There's a few other things cooking around. You know, don't want to-
Okay
Put it all out there.
Okay
Just yet. Maybe something else will come in.
Is that something else, something obesity-related that you're contemplating?
Well, hey, we have efforts in obesity that are pretty exciting.
Mm-hmm.
Graves' disease-
Mm-hmm
which affects 1%-2% of the population
Mm-hmm
Mostly women.

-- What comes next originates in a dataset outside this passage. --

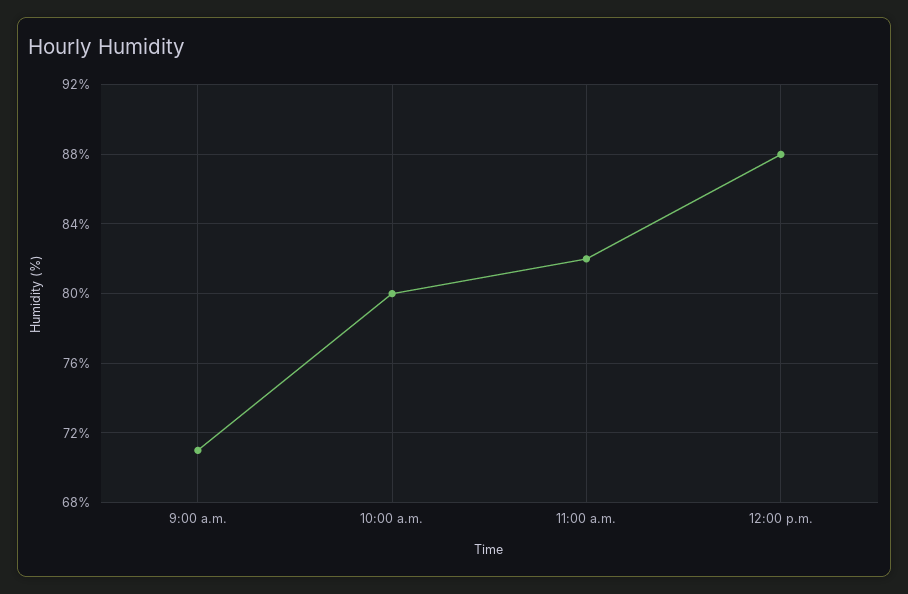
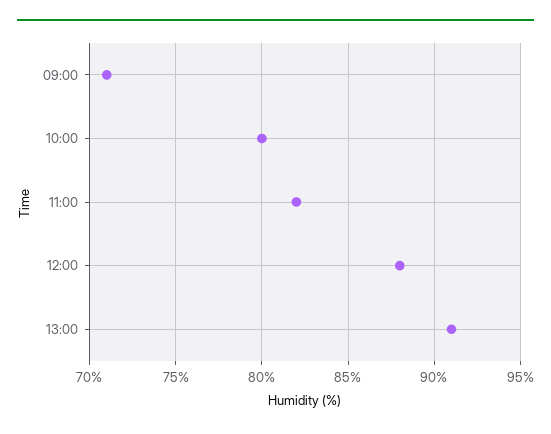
13:00: none -> 91

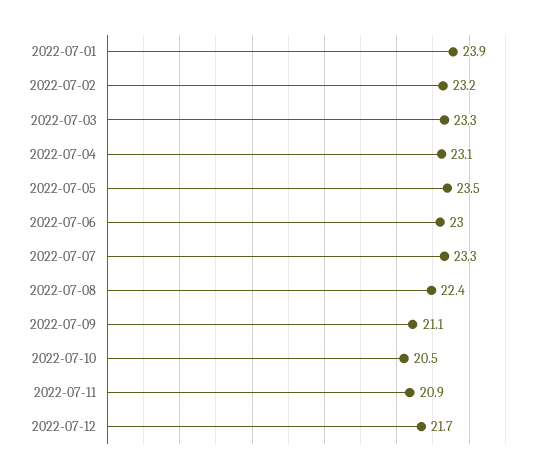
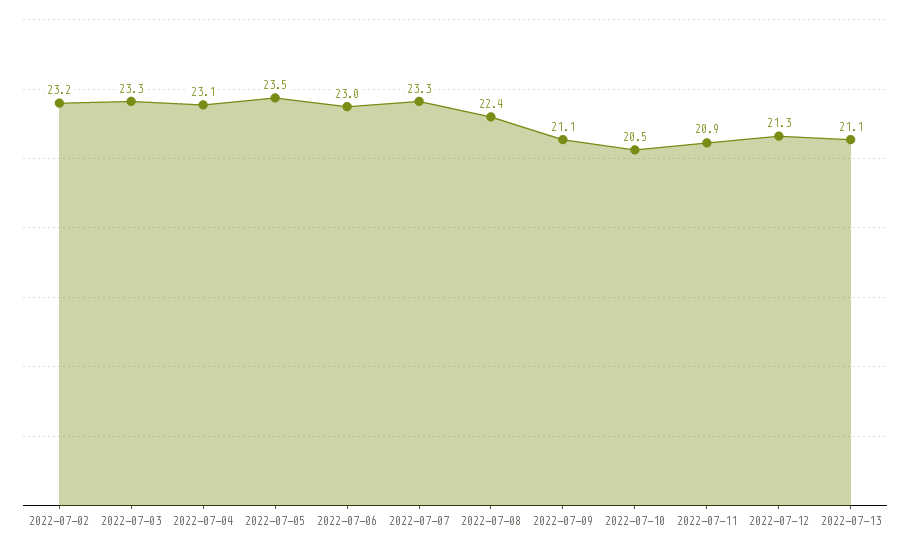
2022-07-01: 23.9 -> none
2022-07-12: 21.7 -> 21.3
2022-07-13: none -> 21.1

And there's a few things just kind of cooking down there.
Yeah
that we don't necessarily put on our chart.
These are all potentially 2024 opportunities, or that could-
Well, these are things that will enter-
-more later
... development 2024.
Okay.
Then it usually takes us 9-12, 14 months to get it from-
Okay
Entering development into a trial.
Okay, wonderful. Well, team, you have done a very nice job efficiently covering a lot of topics in 25 minutes. Just want to say thank you on behalf of all of us at Piper Sandler, and it's been a pleasure working with you and seeing the incredible journey and the path that you've built. So thank you.
Thanks, Yas, and thanks to your hardworking posse. We appreciate you, you know, all the work you've done.
Great
To help us get the word out and help clarify what we're trying to do.
It's our pleasure, absolutely. Let's thank the team for an awesome presentation.